-- Dataset excerpts follows --
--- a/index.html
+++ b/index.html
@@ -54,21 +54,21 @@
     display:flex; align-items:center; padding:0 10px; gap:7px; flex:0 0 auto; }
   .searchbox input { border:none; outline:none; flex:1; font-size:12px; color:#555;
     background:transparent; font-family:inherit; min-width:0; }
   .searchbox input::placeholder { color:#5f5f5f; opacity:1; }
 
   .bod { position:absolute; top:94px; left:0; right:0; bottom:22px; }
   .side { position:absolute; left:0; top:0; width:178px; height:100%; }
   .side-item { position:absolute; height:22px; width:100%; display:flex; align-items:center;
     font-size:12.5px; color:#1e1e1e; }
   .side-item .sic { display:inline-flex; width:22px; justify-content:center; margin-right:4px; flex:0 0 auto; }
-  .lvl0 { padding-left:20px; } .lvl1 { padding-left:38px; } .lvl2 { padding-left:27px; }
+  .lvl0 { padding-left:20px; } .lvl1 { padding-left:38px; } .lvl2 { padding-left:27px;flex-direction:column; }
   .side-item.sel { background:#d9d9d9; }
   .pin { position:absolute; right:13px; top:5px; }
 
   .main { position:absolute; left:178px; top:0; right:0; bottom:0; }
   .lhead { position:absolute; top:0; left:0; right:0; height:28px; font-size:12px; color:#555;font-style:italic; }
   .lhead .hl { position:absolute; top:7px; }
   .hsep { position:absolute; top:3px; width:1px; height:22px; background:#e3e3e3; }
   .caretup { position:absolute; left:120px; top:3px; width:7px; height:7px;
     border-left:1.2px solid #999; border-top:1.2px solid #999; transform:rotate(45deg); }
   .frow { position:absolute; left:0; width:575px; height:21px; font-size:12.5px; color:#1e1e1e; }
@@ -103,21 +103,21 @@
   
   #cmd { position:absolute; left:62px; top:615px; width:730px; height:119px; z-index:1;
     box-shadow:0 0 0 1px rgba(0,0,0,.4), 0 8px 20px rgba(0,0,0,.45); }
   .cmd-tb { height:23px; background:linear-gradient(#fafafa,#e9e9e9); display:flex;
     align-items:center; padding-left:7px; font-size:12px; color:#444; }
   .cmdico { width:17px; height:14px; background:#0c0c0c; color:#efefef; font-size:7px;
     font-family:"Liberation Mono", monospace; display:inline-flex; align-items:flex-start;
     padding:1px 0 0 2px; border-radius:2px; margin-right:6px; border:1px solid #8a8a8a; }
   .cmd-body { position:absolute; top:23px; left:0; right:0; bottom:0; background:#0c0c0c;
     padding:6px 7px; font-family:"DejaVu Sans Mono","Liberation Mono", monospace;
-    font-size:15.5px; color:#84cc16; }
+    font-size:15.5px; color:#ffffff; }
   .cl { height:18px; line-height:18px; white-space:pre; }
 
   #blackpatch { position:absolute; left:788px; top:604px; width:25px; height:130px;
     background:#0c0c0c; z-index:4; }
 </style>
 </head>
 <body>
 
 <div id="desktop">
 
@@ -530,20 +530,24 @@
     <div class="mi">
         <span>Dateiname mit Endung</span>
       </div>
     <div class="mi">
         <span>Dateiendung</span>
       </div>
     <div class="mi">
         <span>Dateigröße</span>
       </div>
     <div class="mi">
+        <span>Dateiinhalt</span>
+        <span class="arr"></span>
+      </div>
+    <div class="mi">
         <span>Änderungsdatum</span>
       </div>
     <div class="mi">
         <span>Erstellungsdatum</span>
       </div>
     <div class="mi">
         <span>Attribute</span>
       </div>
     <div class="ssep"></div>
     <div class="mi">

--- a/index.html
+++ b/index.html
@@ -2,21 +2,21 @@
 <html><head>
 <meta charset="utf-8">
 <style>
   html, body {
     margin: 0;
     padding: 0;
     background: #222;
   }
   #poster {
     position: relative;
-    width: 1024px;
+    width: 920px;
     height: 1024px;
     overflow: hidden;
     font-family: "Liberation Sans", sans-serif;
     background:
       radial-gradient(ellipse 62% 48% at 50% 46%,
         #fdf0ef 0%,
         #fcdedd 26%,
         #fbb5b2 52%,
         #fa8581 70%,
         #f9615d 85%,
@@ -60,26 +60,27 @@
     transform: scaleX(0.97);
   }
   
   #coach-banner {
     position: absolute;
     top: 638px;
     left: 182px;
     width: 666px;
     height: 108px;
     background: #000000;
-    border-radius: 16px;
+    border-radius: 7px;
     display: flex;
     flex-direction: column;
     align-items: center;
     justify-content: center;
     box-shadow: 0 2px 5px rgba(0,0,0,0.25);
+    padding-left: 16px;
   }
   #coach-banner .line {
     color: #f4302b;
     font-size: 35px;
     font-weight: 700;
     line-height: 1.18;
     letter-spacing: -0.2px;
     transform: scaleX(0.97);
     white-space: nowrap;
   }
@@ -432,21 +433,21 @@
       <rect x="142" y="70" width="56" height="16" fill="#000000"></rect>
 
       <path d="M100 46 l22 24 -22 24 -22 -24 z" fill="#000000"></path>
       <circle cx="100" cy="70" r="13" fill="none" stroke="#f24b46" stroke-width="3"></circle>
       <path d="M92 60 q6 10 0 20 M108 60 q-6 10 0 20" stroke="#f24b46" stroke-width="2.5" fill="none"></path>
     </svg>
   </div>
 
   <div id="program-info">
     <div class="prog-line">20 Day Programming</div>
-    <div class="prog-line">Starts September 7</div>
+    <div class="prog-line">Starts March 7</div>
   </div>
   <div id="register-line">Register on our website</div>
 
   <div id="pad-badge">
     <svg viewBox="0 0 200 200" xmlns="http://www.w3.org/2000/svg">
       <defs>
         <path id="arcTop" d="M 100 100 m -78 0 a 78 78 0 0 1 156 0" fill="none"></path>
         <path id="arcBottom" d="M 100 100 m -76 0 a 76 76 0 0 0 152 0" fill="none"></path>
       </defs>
-- Dataset excerpts concluded --
### What is being asked
All of the data above must be set down again exactly.

### Output for this task
--- a/index.html
+++ b/index.html
@@ -54,21 +54,21 @@
     display:flex; align-items:center; padding:0 10px; gap:7px; flex:0 0 auto; }
   .searchbox input { border:none; outline:none; flex:1; font-size:12px; color:#555;
     background:transparent; font-family:inherit; min-width:0; }
   .searchbox input::placeholder { color:#5f5f5f; opacity:1; }
 
   .bod { position:absolute; top:94px; left:0; right:0; bottom:22px; }
   .side { position:absolute; left:0; top:0; width:178px; height:100%; }
   .side-item { position:absolute; height:22px; width:100%; display:flex; align-items:center;
     font-size:12.5px; color:#1e1e1e; }
   .side-item .sic { display:inline-flex; width:22px; justify-content:center; margin-right:4px; flex:0 0 auto; }
-  .lvl0 { padding-left:20px; } .lvl1 { padding-left:38px; } .lvl2 { padding-left:27px; }
+  .lvl0 { padding-left:20px; } .lvl1 { padding-left:38px; } .lvl2 { padding-left:27px;flex-direction:column; }
   .side-item.sel { background:#d9d9d9; }
   .pin { position:absolute; right:13px; top:5px; }
 
   .main { position:absolute; left:178px; top:0; right:0; bottom:0; }
   .lhead { position:absolute; top:0; left:0; right:0; height:28px; font-size:12px; color:#555;font-style:italic; }
   .lhead .hl { position:absolute; top:7px; }
   .hsep { position:absolute; top:3px; width:1px; height:22px; background:#e3e3e3; }
   .caretup { position:absolute; left:120px; top:3px; width:7px; height:7px;
     border-left:1.2px solid #999; border-top:1.2px solid #999; transform:rotate(45deg); }
   .frow { position:absolute; left:0; width:575px; height:21px; font-size:12.5px; color:#1e1e1e; }
@@ -103,21 +103,21 @@
   
   #cmd { position:absolute; left:62px; top:615px; width:730px; height:119px; z-index:1;
     box-shadow:0 0 0 1px rgba(0,0,0,.4), 0 8px 20px rgba(0,0,0,.45); }
   .cmd-tb { height:23px; background:linear-gradient(#fafafa,#e9e9e9); display:flex;
     align-items:center; padding-left:7px; font-size:12px; color:#444; }
   .cmdico { width:17px; height:14px; background:#0c0c0c; color:#efefef; font-size:7px;
     font-family:"Liberation Mono", monospace; display:inline-flex; align-items:flex-start;
     padding:1px 0 0 2px; border-radius:2px; margin-right:6px; border:1px solid #8a8a8a; }
   .cmd-body { position:absolute; top:23px; left:0; right:0; bottom:0; background:#0c0c0c;
     padding:6px 7px; font-family:"DejaVu Sans Mono","Liberation Mono", monospace;
-    font-size:15.5px; color:#84cc16; }
+    font-size:15.5px; color:#ffffff; }
   .cl { height:18px; line-height:18px; white-space:pre; }
 
   #blackpatch { position:absolute; left:788px; top:604px; width:25px; height:130px;
     background:#0c0c0c; z-index:4; }
 </style>
 </head>
 <body>
 
 <div id="desktop">
 
@@ -530,20 +530,24 @@
     <div class="mi">
         <span>Dateiname mit Endung</span>
       </div>
     <div class="mi">
         <span>Dateiendung</span>
       </div>
     <div class="mi">
         <span>Dateigröße</span>
       </div>
     <div class="mi">
+        <span>Dateiinhalt</span>
+        <span class="arr"></span>
+      </div>
+    <div class="mi">
         <span>Änderungsdatum</span>
       </div>
     <div class="mi">
         <span>Erstellungsdatum</span>
       </div>
     <div class="mi">
         <span>Attribute</span>
       </div>
     <div class="ssep"></div>
     <div class="mi">

--- a/index.html
+++ b/index.html
@@ -2,21 +2,21 @@
 <html><head>
 <meta charset="utf-8">
 <style>
   html, body {
     margin: 0;
     padding: 0;
     background: #222;
   }
   #poster {
     position: relative;
-    width: 1024px;
+    width: 920px;
     height: 1024px;
     overflow: hidden;
     font-family: "Liberation Sans", sans-serif;
     background:
       radial-gradient(ellipse 62% 48% at 50% 46%,
         #fdf0ef 0%,
         #fcdedd 26%,
         #fbb5b2 52%,
         #fa8581 70%,
         #f9615d 85%,
@@ -60,26 +60,27 @@
     transform: scaleX(0.97);
   }
   
   #coach-banner {
     position: absolute;
     top: 638px;
     left: 182px;
     width: 666px;
     height: 108px;
     background: #000000;
-    border-radius: 16px;
+    border-radius: 7px;
     display: flex;
     flex-direction: column;
     align-items: center;
     justify-content: center;
     box-shadow: 0 2px 5px rgba(0,0,0,0.25);
+    padding-left: 16px;
   }
   #coach-banner .line {
     color: #f4302b;
     font-size: 35px;
     font-weight: 700;
     line-height: 1.18;
     letter-spacing: -0.2px;
     transform: scaleX(0.97);
     white-space: nowrap;
   }
@@ -432,21 +433,21 @@
       <rect x="142" y="70" width="56" height="16" fill="#000000"></rect>
 
       <path d="M100 46 l22 24 -22 24 -22 -24 z" fill="#000000"></path>
       <circle cx="100" cy="70" r="13" fill="none" stroke="#f24b46" stroke-width="3"></circle>
       <path d="M92 60 q6 10 0 20 M108 60 q-6 10 0 20" stroke="#f24b46" stroke-width="2.5" fill="none"></path>
     </svg>
   </div>
 
   <div id="program-info">
     <div class="prog-line">20 Day Programming</div>
-    <div class="prog-line">Starts September 7</div>
+    <div class="prog-line">Starts March 7</div>
   </div>
   <div id="register-line">Register on our website</div>
 
   <div id="pad-badge">
     <svg viewBox="0 0 200 200" xmlns="http://www.w3.org/2000/svg">
       <defs>
         <path id="arcTop" d="M 100 100 m -78 0 a 78 78 0 0 1 156 0" fill="none"></path>
         <path id="arcBottom" d="M 100 100 m -76 0 a 76 76 0 0 0 152 0" fill="none"></path>
       </defs>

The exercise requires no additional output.